RECORDED DATA
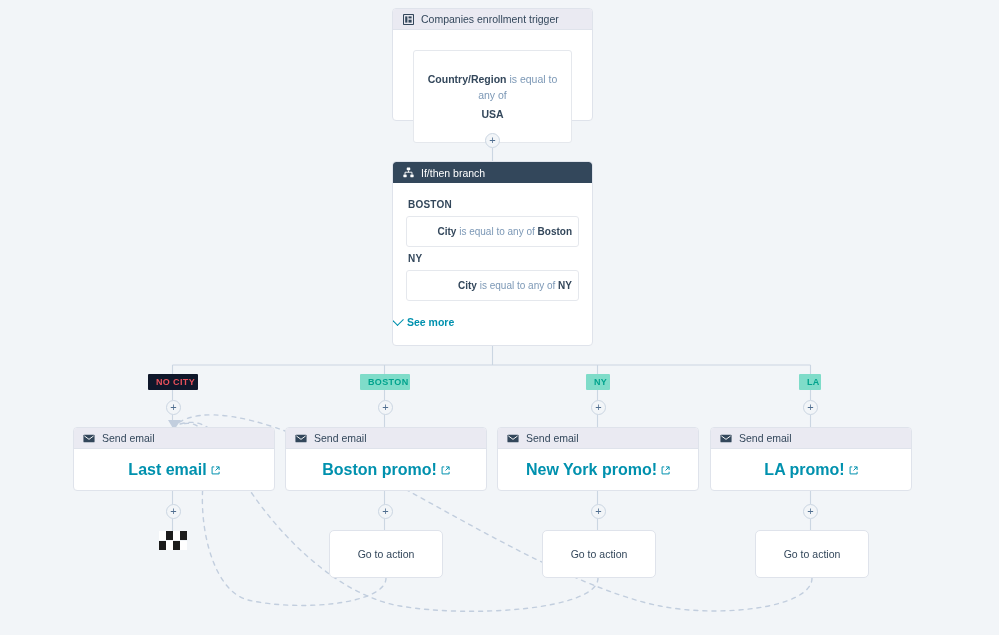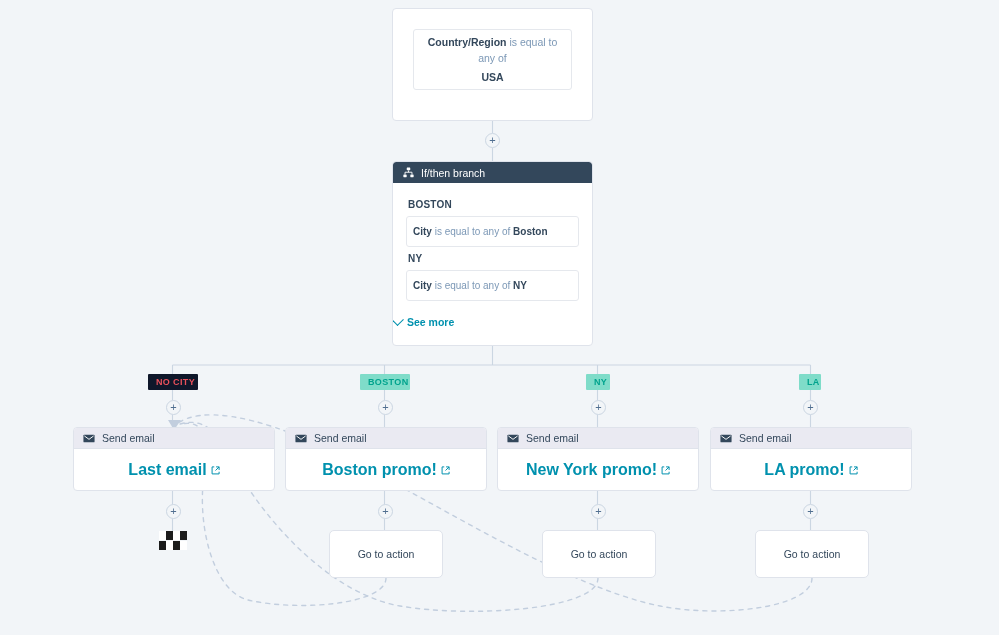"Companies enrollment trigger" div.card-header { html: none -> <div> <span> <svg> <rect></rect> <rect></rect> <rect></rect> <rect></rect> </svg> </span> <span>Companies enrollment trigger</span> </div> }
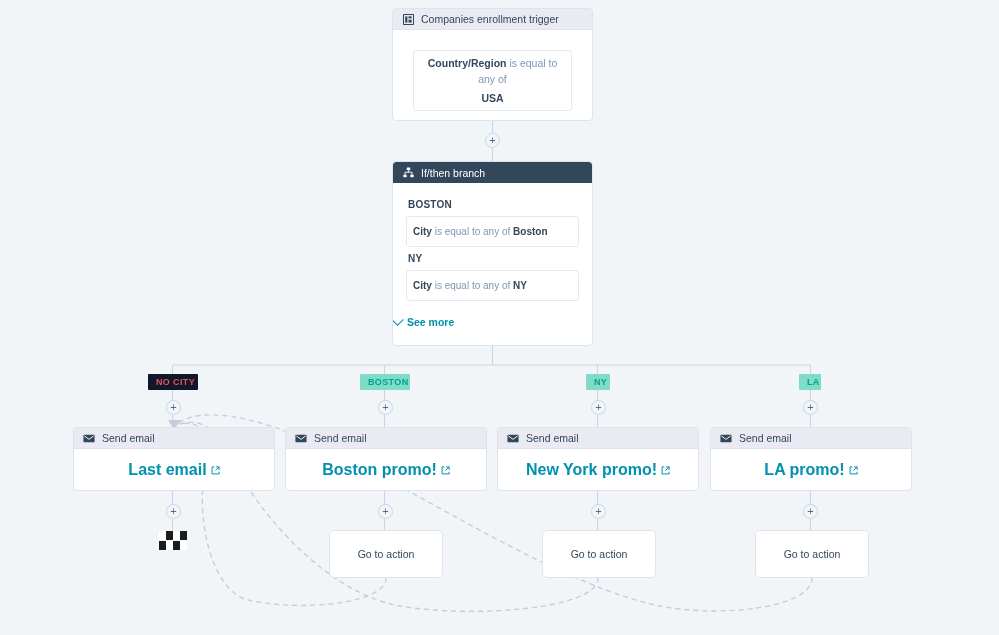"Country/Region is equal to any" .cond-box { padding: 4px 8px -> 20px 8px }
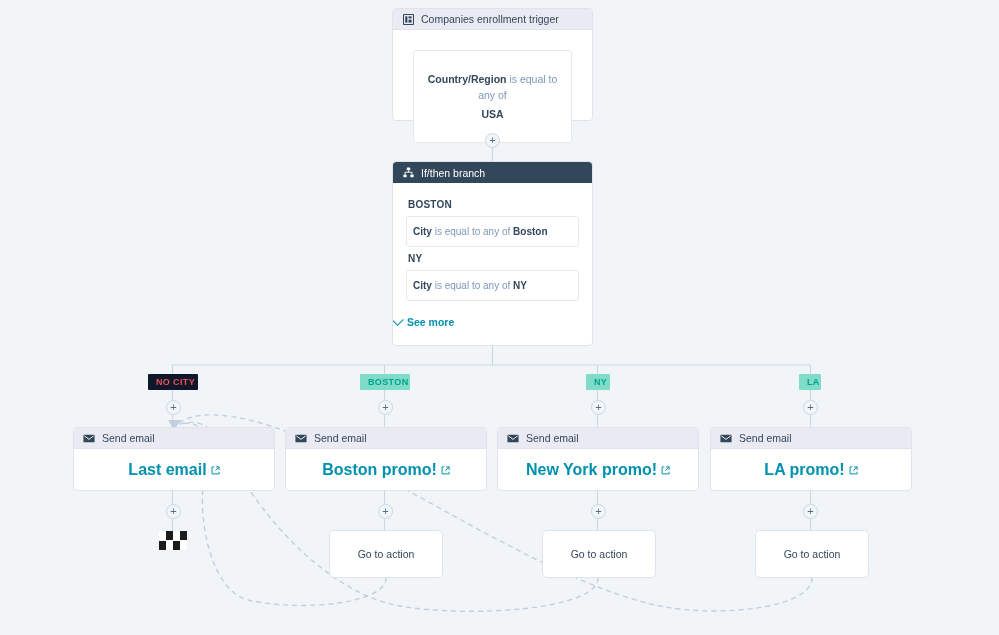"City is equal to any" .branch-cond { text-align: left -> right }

* * *

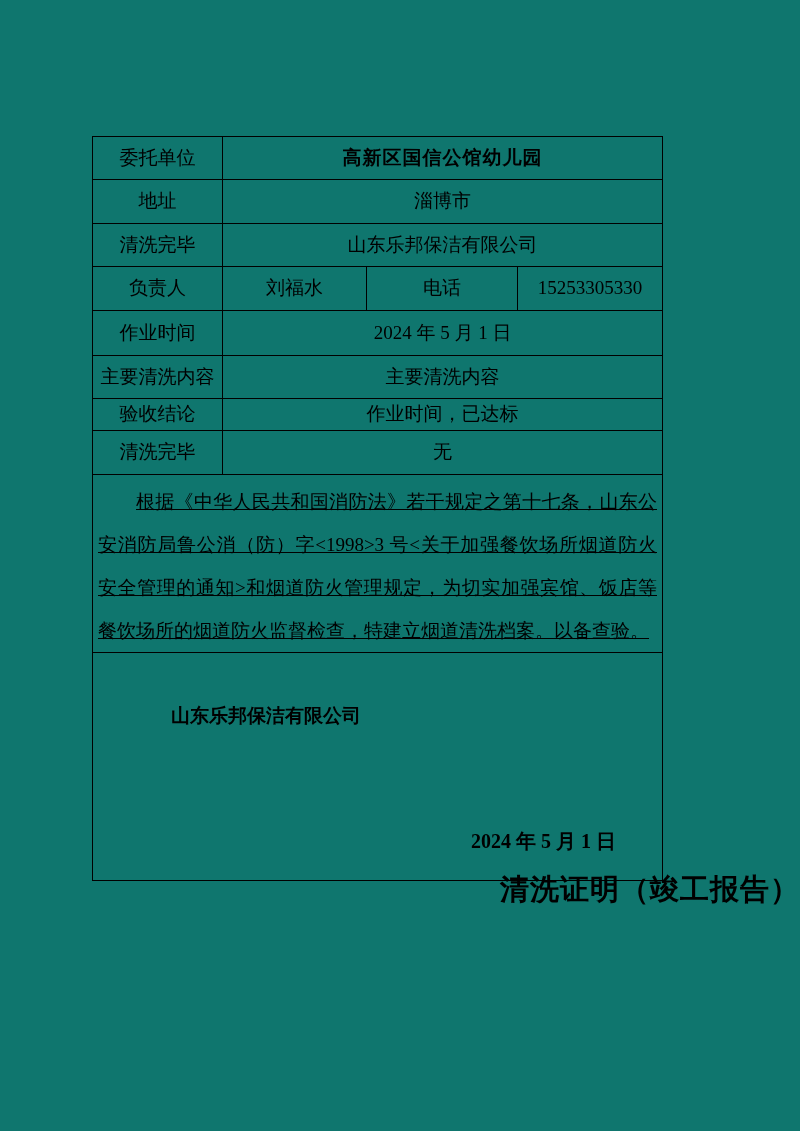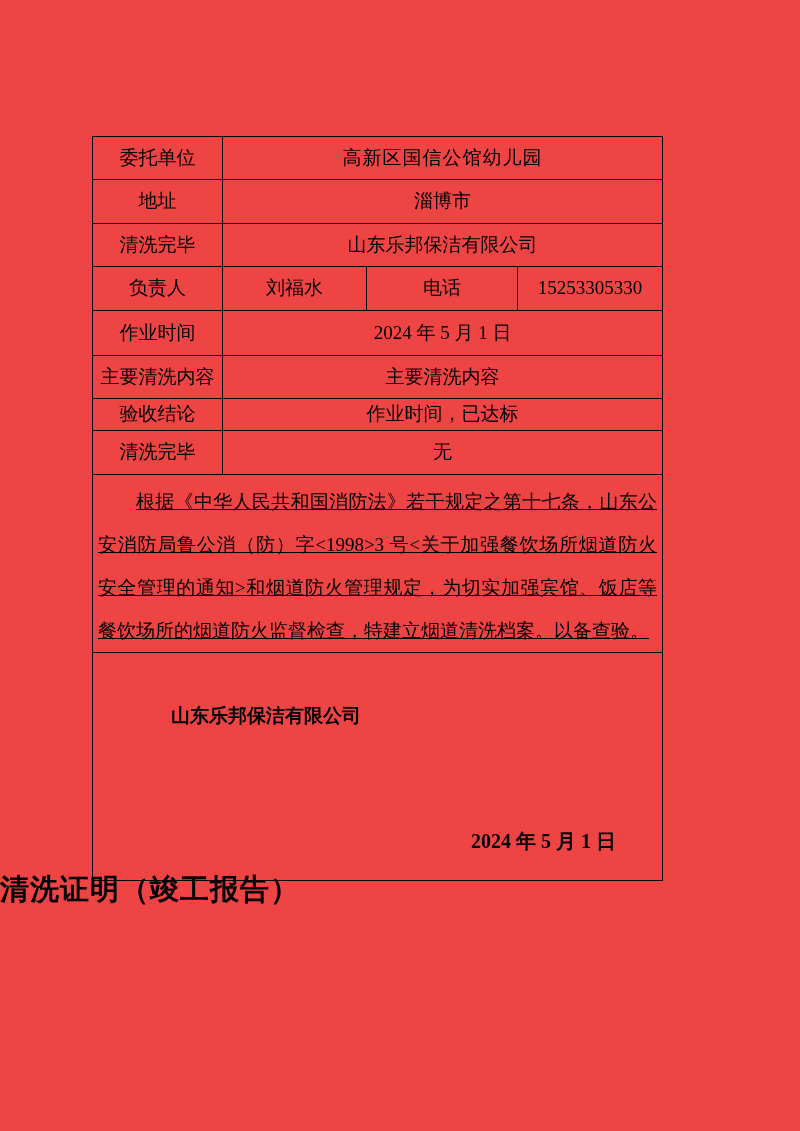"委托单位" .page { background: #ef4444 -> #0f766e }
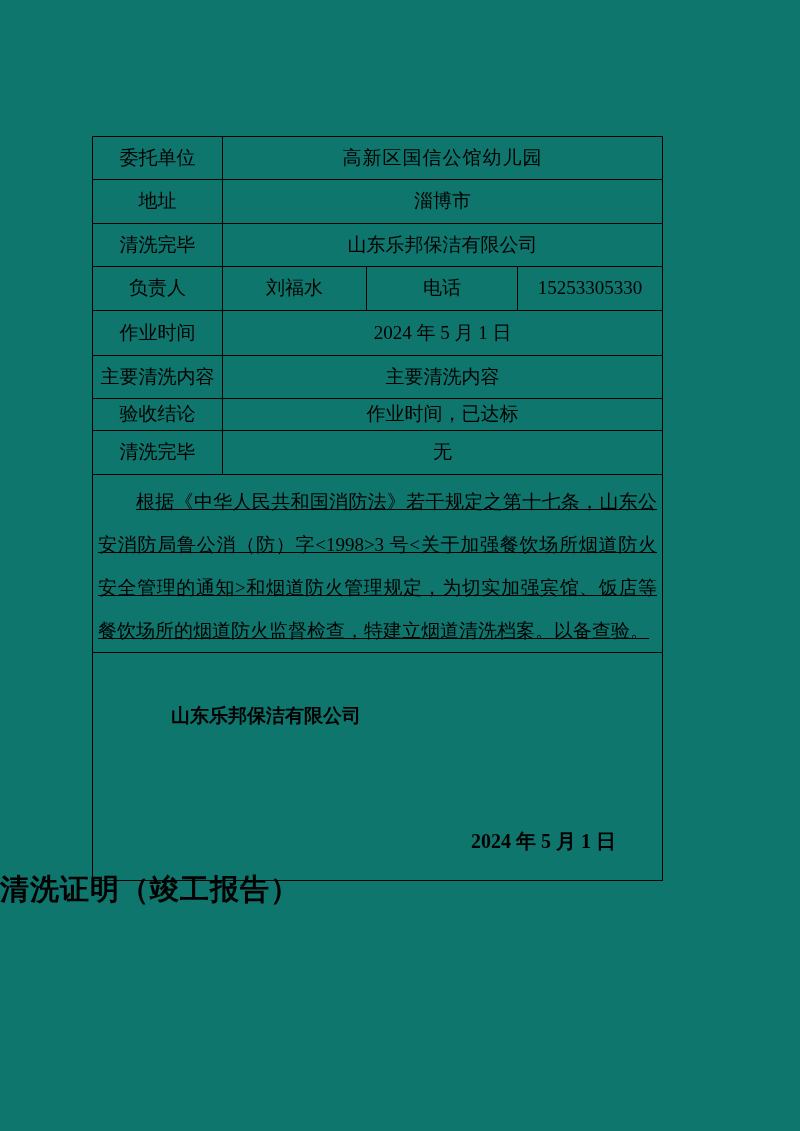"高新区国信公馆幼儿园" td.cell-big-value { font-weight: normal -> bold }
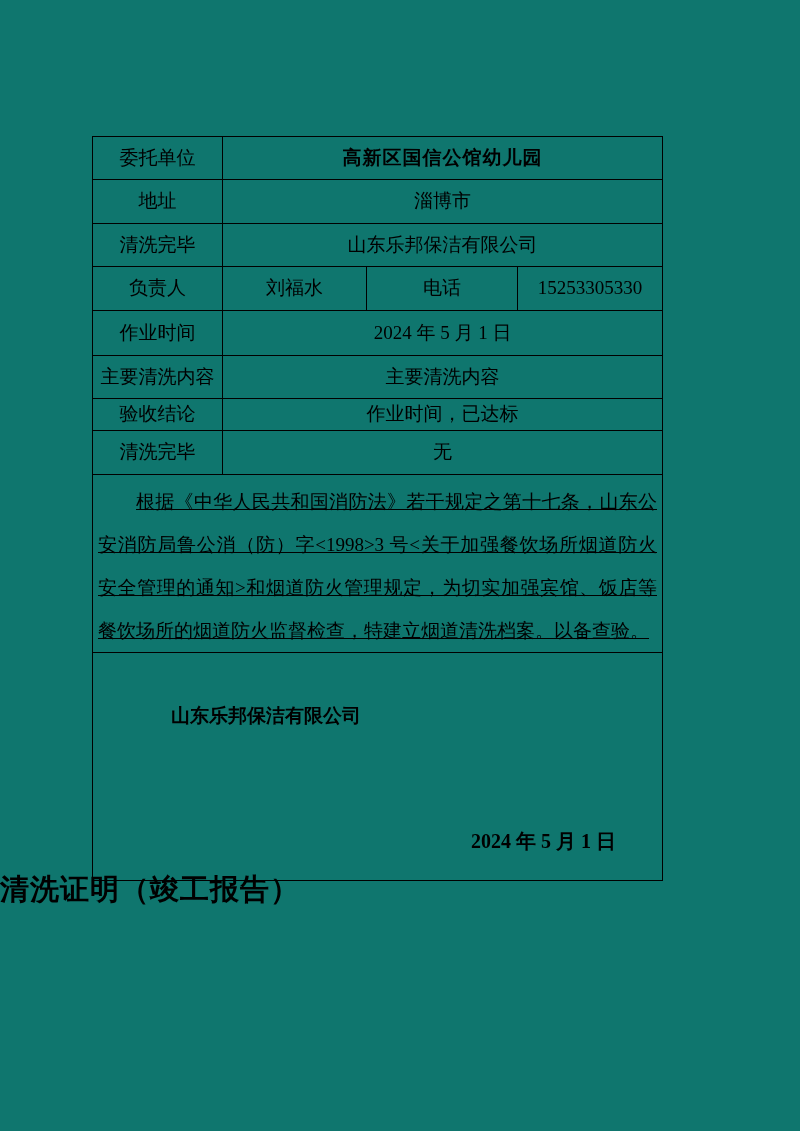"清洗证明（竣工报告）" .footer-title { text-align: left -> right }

AIM OF THE TASK
Copy the entries above exactly, but only the stretch from the line containing "html: none ->" through the line containing "padding: 4px 8px". Keep both end lines; drop the pictures.

RESULT OF THIS EXERCISE
"Companies enrollment trigger" div.card-header { html: none -> <div> <span> <svg> <rect></rect> <rect></rect> <rect></rect> <rect></rect> </svg> </span> <span>Companies enrollment trigger</span> </div> }
"Country/Region is equal to any" .cond-box { padding: 4px 8px -> 20px 8px }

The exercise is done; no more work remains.